James Magnuson (https://magnuson.psy.uconn.edu/) will present a talk sponsored by the Five College Cognitive Science Speaker Series in ILC N400 from at noon Wednesday 27th. Pizza will be served. The title and abstract are below. All are welcome!

EARSHOT: A minimal neural network model of human speech recognition that learns to map real speech to semantic patterns

James S. Magnuson, Heejo You, Hosung Nam, Paul Allopenna, Kevin Brown, Monty Escabi, Rachel Theodore, Sahil Luthra, Monica Li, & Jay Rueckl

One of the great unsolved challenges in the cognitive and neural sciences is understanding how human listeners achieve phonetic constancy (seemingly effortless perception of a speaker’s intended consonants and vowels under typical conditions) despite a lack of invariant cues to speech sounds.
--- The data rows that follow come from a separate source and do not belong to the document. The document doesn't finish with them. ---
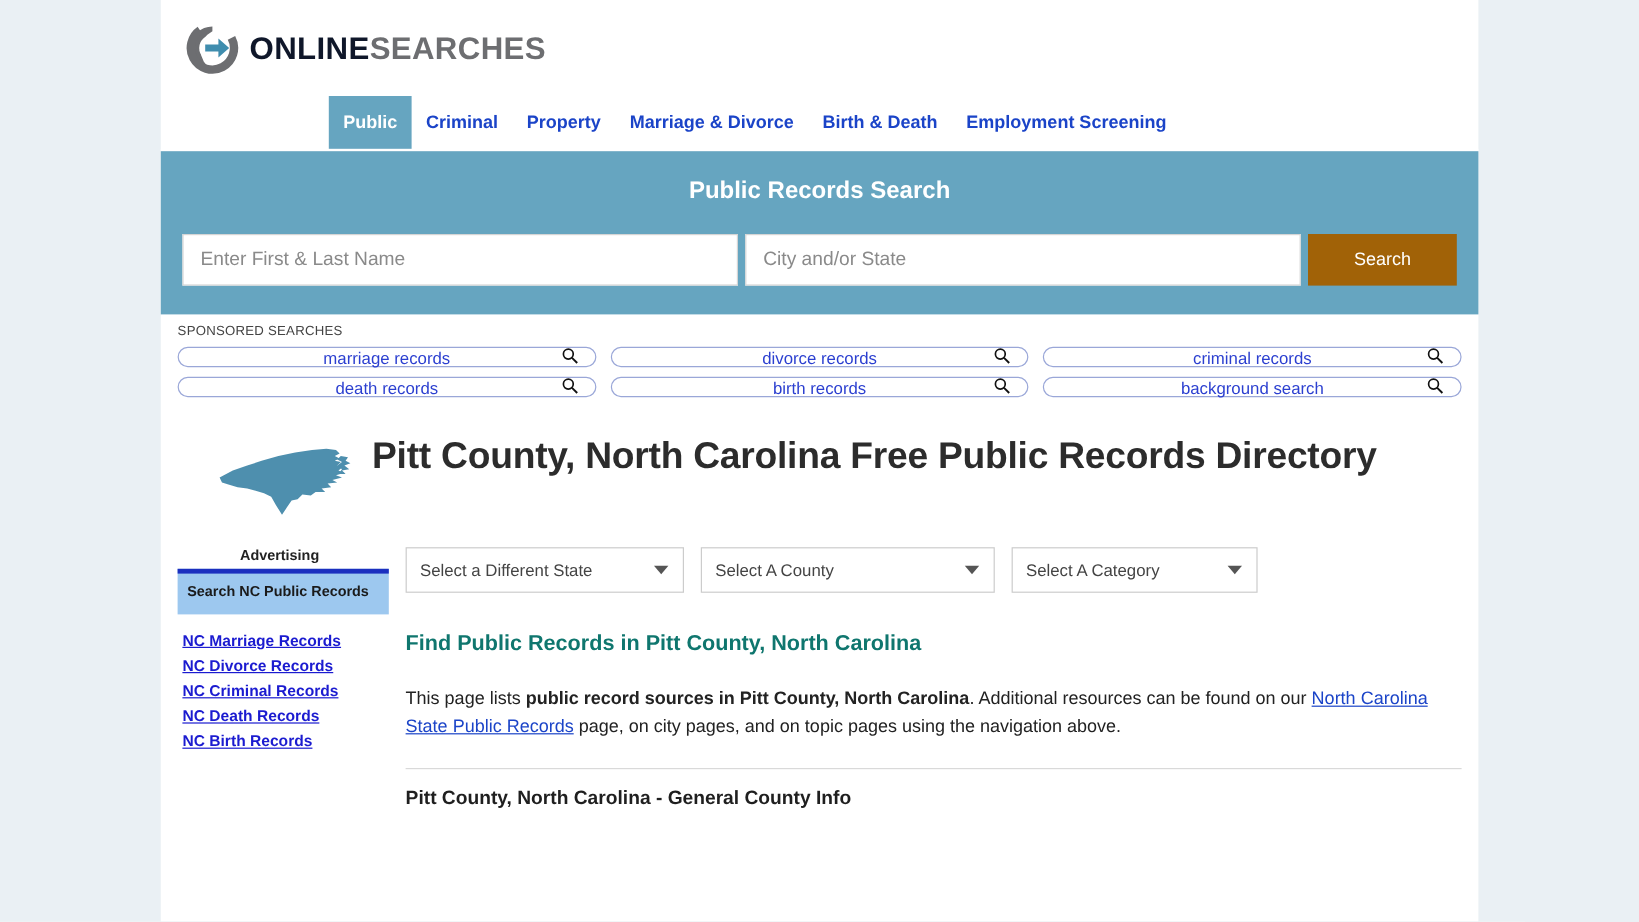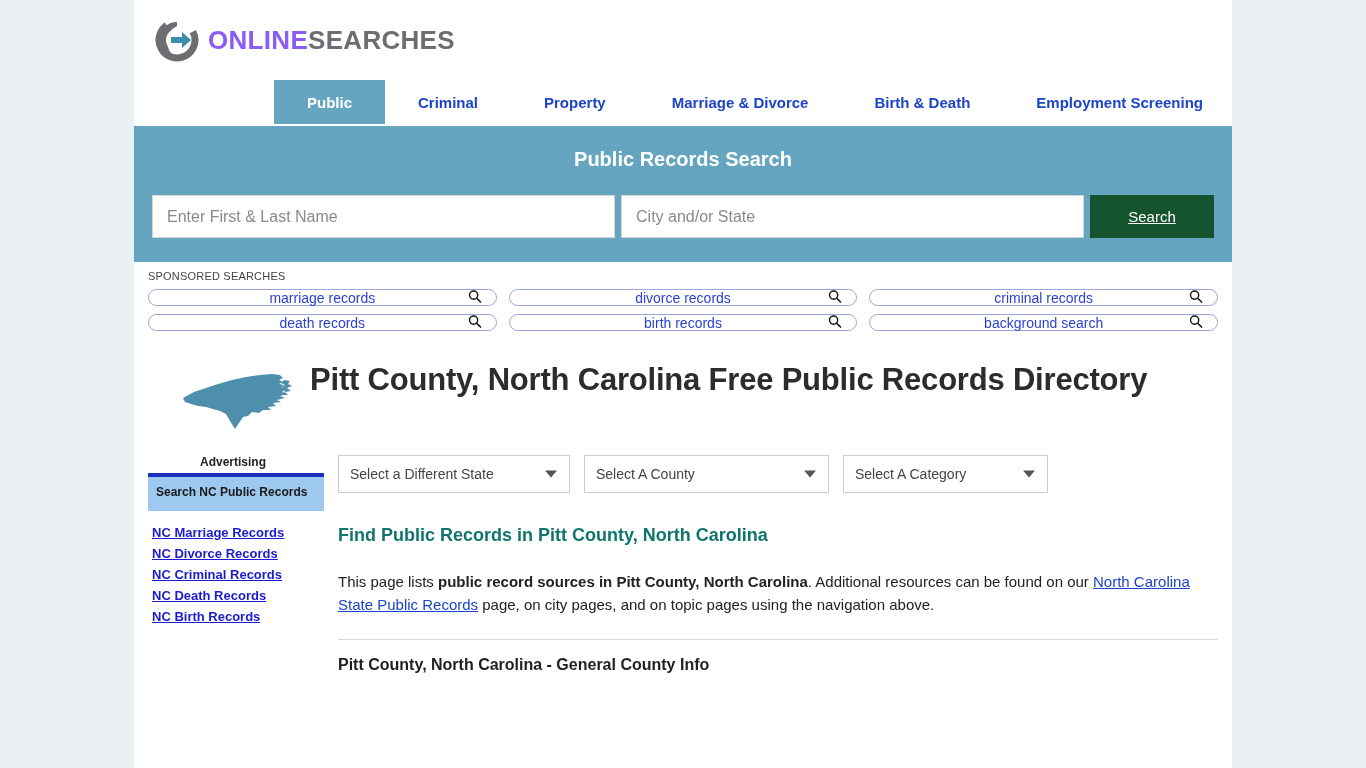"ONLINE" .logo-online { color: #8b5cf6 -> #0f172a }
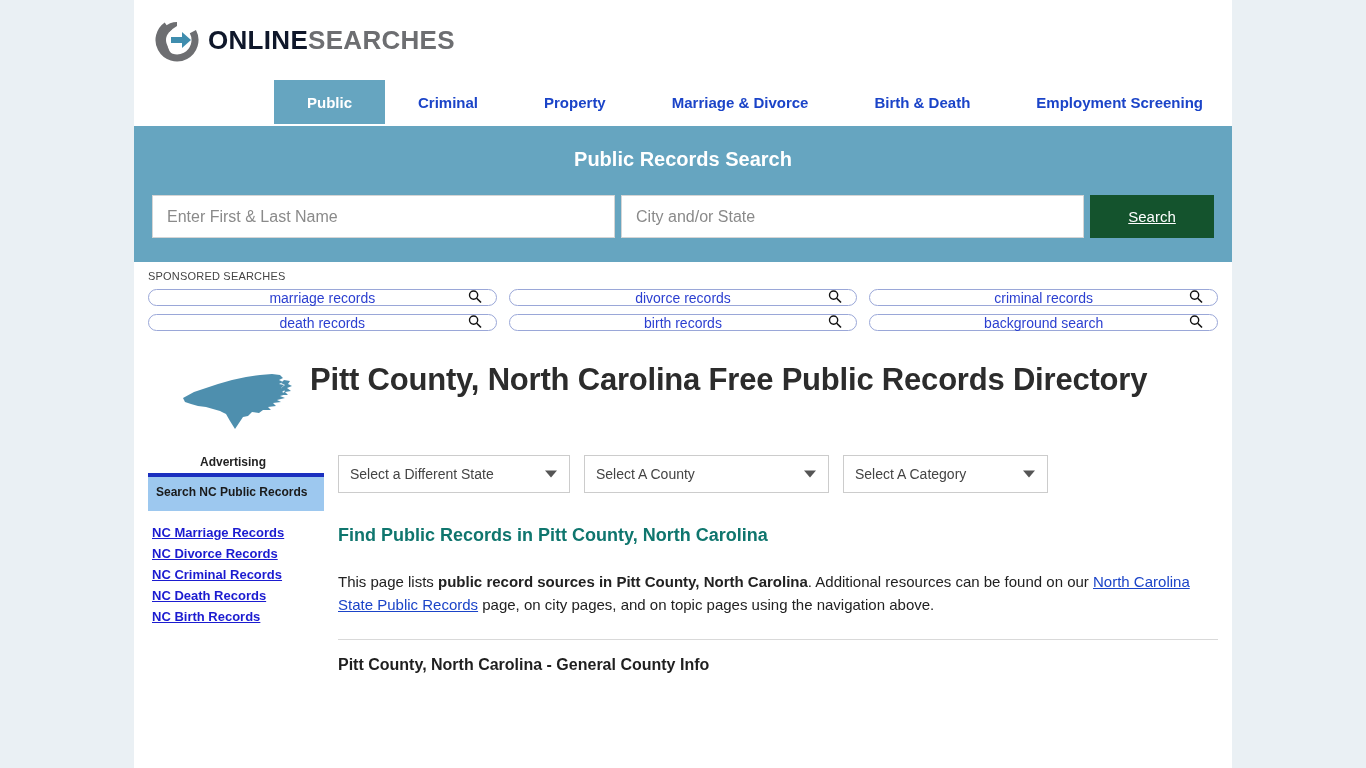"Public" .nav-item { padding: 0 33px -> 0 12px }
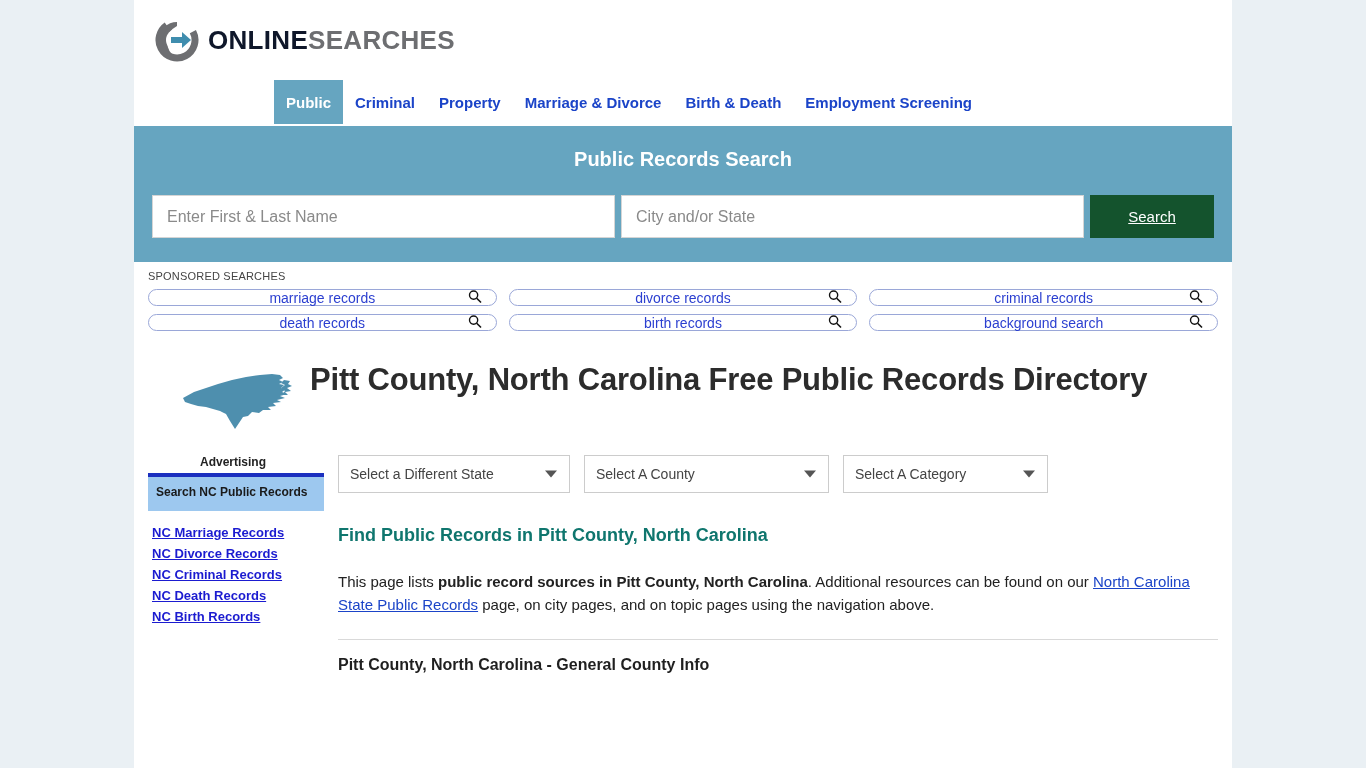"Search" .search-btn { background: #14532d -> #a16207; text-decoration: underline -> none }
Models (mathematical, neural network, or Bayesian) of human speech recognition have been essential tools in the development of theories over the last forty years. However, they have been little help in understanding phonetic constancy because most do not operate on real speech (they instead focus on mapping from a sequence of consonants and vowels to words in memory), and most do not learn. The few models that work on real speech borrow elements from automatic speech recognition (ASR), but do not achieve high accuracy and are arguably too complex to provide much theoretical insight. Over the last two decades, however, advances in deep learning have revolutionized ASR, with neural network approaches that emerged from the same framework as those used in cognitive models. These models do not offer much guidance for human speech recognition because of their complexity. Our team asked whether we could borrow minimal elements from ASR to construct a simple cognitive model that would work on real speech. The result is EARSHOT (Emulation of Auditory Recognition of Speech by Humans Over Time), a neural network trained on 1000 words produced by 10 talkers. It learns to map spectral slice inputs to sparse “pseudo-semantic” vectors via recurrent hidden units. The element we have borrowed from ASR is to use “long short-term memory” (LSTM) nodes. LSTM nodes have a memory cell and internal “gates” that allow nodes to become differentially sensitive to variable time scales. EARSHOT achieves high accuracy and moderate generalization, and exhibits human-like over-time phonological competition. Analyses of hidden units – based on approaches used in human electrocorticography – reveal that the model learns a distributed phonological code to map speech to semantics that resembles responses to speech observed in human superior temporal gyrus. I will discuss the implications for cognitive and neural theories of human speech learning and processing.